WHAT YOU NEED TO DO:
Determine how many lines in the records hold the word "composed". Return the number alone.

Edit tracking data:
Start of Block
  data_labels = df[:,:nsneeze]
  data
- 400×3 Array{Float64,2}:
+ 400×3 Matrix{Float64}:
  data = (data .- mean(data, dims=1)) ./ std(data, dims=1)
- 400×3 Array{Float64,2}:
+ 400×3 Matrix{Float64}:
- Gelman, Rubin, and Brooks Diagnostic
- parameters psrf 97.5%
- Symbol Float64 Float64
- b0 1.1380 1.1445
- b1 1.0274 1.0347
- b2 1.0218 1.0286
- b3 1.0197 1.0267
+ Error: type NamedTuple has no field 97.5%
End of Block
Start of Block
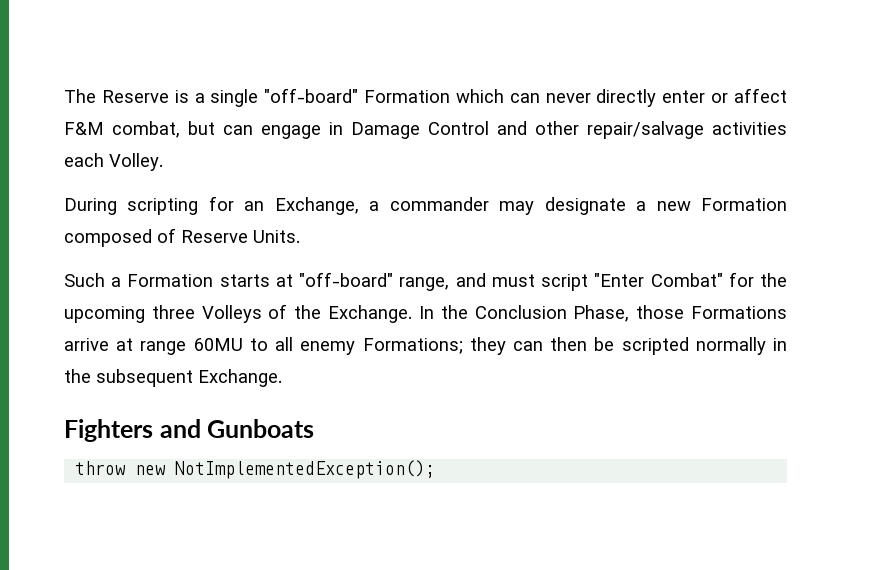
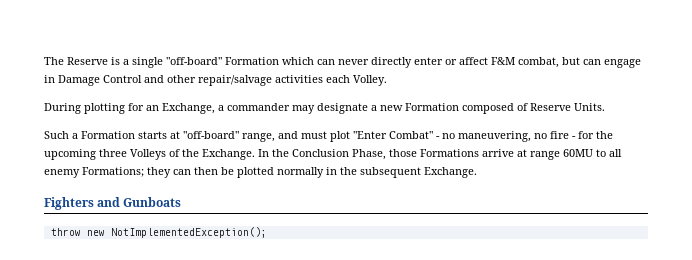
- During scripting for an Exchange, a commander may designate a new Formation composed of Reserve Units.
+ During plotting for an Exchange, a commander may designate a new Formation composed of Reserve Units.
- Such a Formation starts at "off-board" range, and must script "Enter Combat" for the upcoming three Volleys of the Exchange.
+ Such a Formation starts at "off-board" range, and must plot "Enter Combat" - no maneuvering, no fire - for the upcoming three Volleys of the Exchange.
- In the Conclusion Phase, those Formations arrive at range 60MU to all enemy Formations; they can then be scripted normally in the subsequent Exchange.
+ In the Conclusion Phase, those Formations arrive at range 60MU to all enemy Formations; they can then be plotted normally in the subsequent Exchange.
End of Block
RESULT FOR THIS TASK:
2